Après 11 ans de cavale, la mère de Camille sera jugée à Toulon à la rentrée

C’est l’épilogue d’un enlèvement parental extraordinaire. Priscilla Majani, 47 ans, extradée par la Suisse mardi 2 août, a été escortée jeudi au palais de justice de Toulon.

L’ancien ingénieur militaire varois a été présenté à un juge des libertés et de la détention, ce jeudi à Toulon, en vue d’une probable incarcération après onze ans de cavale. La date de son procès, pour « soustraction de mineur », a été fixée au vendredi 16 septembre.

Priscilla Majani a été arrêtée le 22 février 2022 près de Lausanne en Suisse, où elle vivait illégalement avec sa fille qui y était scolarisée. Plus tôt cette semaine, la mère de Camille a été remise aux autorités françaises après le rejet de son recours contre son extradition.

La grand-mère déjà jugée pour complicité

Un premier mandat d’arrêt avait été émis contre Priscilla Majani le 29 mars 2011, par le tribunal correctionnel de Toulon qui venait de la condamner par défaut, pour « non-représentation de mineur », à un an de prison (une peine désormais prévue) .

Avec la complicité de sa mère (condamnée en 2021 par la cour d’appel d’Aix-en-Provence), Priscilla Majani s’était évaporée avec sa fille Camille, alors âgée de 5 ans, au détriment du père de l’enfant, Alain Chauvet.

Le couple, qui vivait à Carqueiranne, s’est séparé et s’est battu âprement pour la garde de la jeune fille. Priscilla Majani a fini par accuser son ex-conjoint de violences sexuelles. L’enquête avait été classée sans suite, sur la base d’expertises médicales et psychologiques.

Ces allégations ont valu à leur auteur une seconde condamnation par contumace, à deux ans de prison, cette fois pour « dénonciation calomnieuse ».

Le lien père-fille reste rompu

Les recherches menées par la justice après l’enlèvement de la jeune fille n’avaient pas permis de localiser Camille Chauvet et l’enquête avait été close en 2014.

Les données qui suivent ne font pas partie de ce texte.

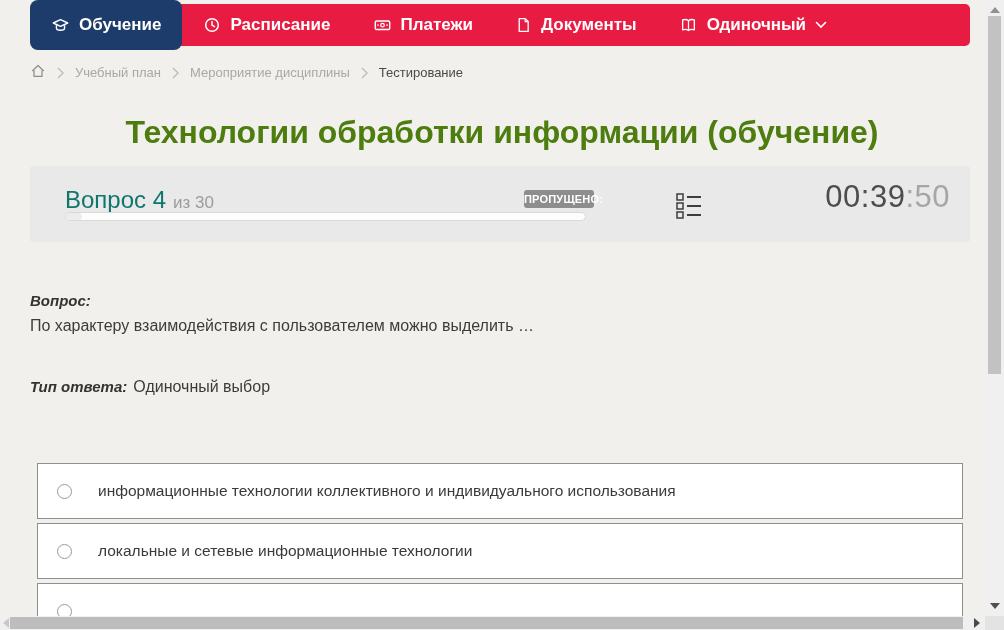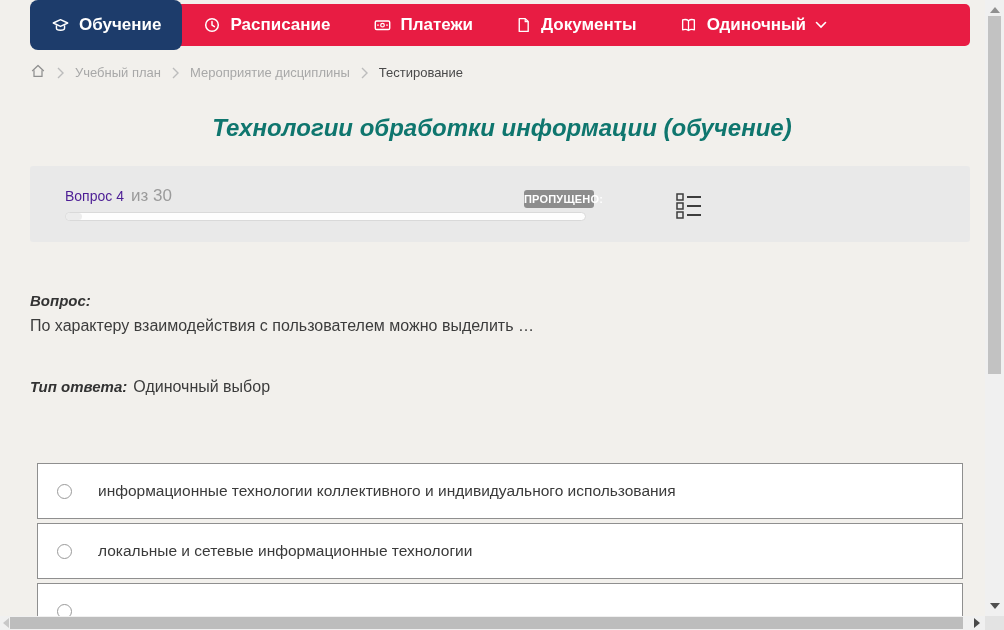--- a/index.html
+++ b/index.html
@@ -25,7 +25,7 @@
 
   
   .page-title { position:absolute; left:0; top:114px; width:100%; text-align:center;
-                font-size:24px; font-weight:bold; color:#0f766e;font-style:italic; }
+                font-size:32px; font-weight:bold; color:#4d7c0f; }
 
   
   .qpanel { position:absolute; left:30px; top:166px; width:940px; height:76px; background:#e9e9e9; border-radius:3px; }

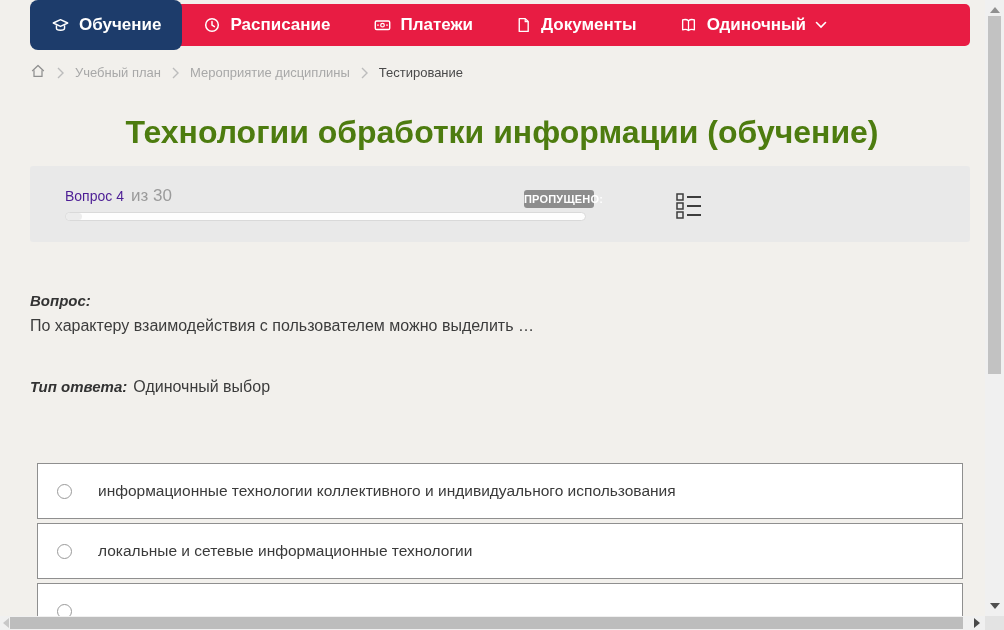--- a/index.html
+++ b/index.html
@@ -30,7 +30,7 @@
   
   .qpanel { position:absolute; left:30px; top:166px; width:940px; height:76px; background:#e9e9e9; border-radius:3px; }
   .q-num-row { position:absolute; left:35px; top:20px; display:flex; align-items:baseline; gap:7px; }
-  .q-num { font-size:14px; color:#4c1d95; }
+  .q-num { font-size:24px; color:#0f766e; }
   .q-of { font-size:17px; color:#9b9b9b; }
   .skip-badge { position:absolute; top:24px; left:494px; width:70px; height:18px; line-height:18px; text-align:center;
                 background:#8d8d8d; color:#fff; font-size:11px; font-weight:bold; border-radius:3px; letter-spacing:.2px; }

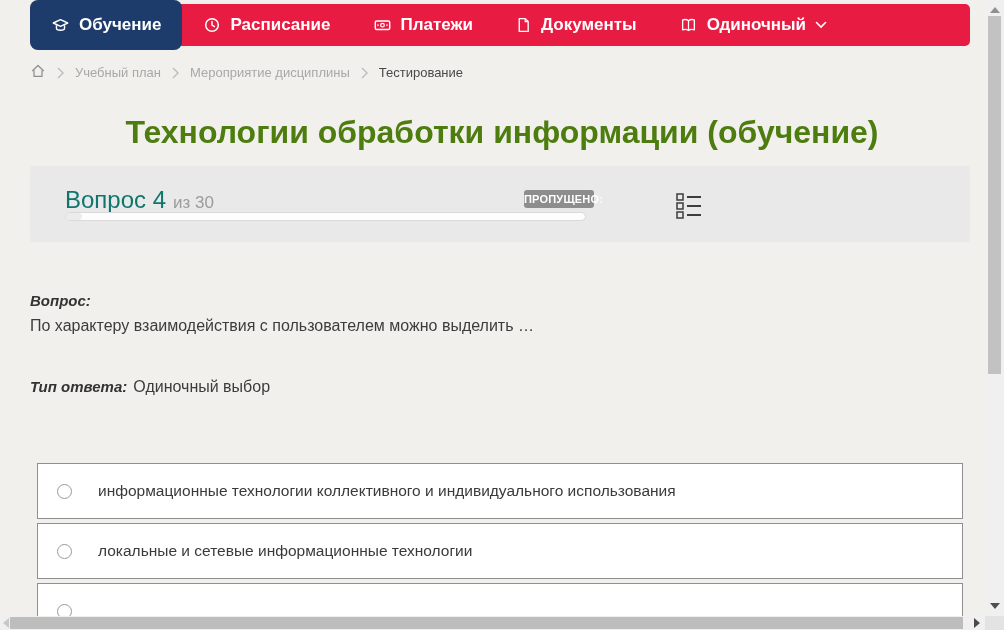--- a/index.html
+++ b/index.html
@@ -182,6 +182,9 @@
         <path d="M11 6h14M11 15h14M11 24h14" stroke="#3d3d3d" stroke-width="2"></path>
       </svg>
     </span>
+    <div class="timer">
+      <span>00:39</span><span class="sec">:50</span>
+    </div>
   </section>
 
   <p class="q-label">Вопрос:</p>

Un procès pour « soustraction de mineur » a fini par se tenir sans que Priscilla Majani ne soit condamnée par défaut, le 3 novembre 2016 à Toulon, à trois ans de prison.

Comme la loi le permet afin de respecter le principe du contradictoire, le quadragénaire s’est opposé aux jugements rendus par défaut. C’est dans ce contexte qu’elle apparaîtra le 16 septembre.

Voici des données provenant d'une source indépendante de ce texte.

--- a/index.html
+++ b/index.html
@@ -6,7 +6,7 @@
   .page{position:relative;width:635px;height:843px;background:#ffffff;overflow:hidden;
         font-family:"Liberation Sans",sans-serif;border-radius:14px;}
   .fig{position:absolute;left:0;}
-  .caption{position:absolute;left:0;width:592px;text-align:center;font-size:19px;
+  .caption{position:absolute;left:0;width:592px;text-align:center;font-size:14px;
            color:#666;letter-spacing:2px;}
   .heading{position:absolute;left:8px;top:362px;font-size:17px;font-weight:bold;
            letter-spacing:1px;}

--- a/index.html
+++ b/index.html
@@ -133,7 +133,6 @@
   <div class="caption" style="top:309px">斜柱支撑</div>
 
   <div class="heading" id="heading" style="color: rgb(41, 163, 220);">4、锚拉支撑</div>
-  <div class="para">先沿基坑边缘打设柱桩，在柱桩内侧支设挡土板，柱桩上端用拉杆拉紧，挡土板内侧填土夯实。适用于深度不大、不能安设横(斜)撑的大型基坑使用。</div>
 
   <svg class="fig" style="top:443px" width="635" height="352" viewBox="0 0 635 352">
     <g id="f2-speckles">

Par ailleurs, l’avocat d’Alain Chauvet, Me Olivier Ferri, a annoncé avoir déposé une nouvelle plainte, notamment pour tenter de découvrir d’éventuelles complicités ces dernières années.

Aujourd’hui âgée de 16 ans, l’adolescente a pris fait et cause pour sa mère, et refuse tout contact avec son père. Elle est prise en charge par un service de protection de l’enfance en Suisse.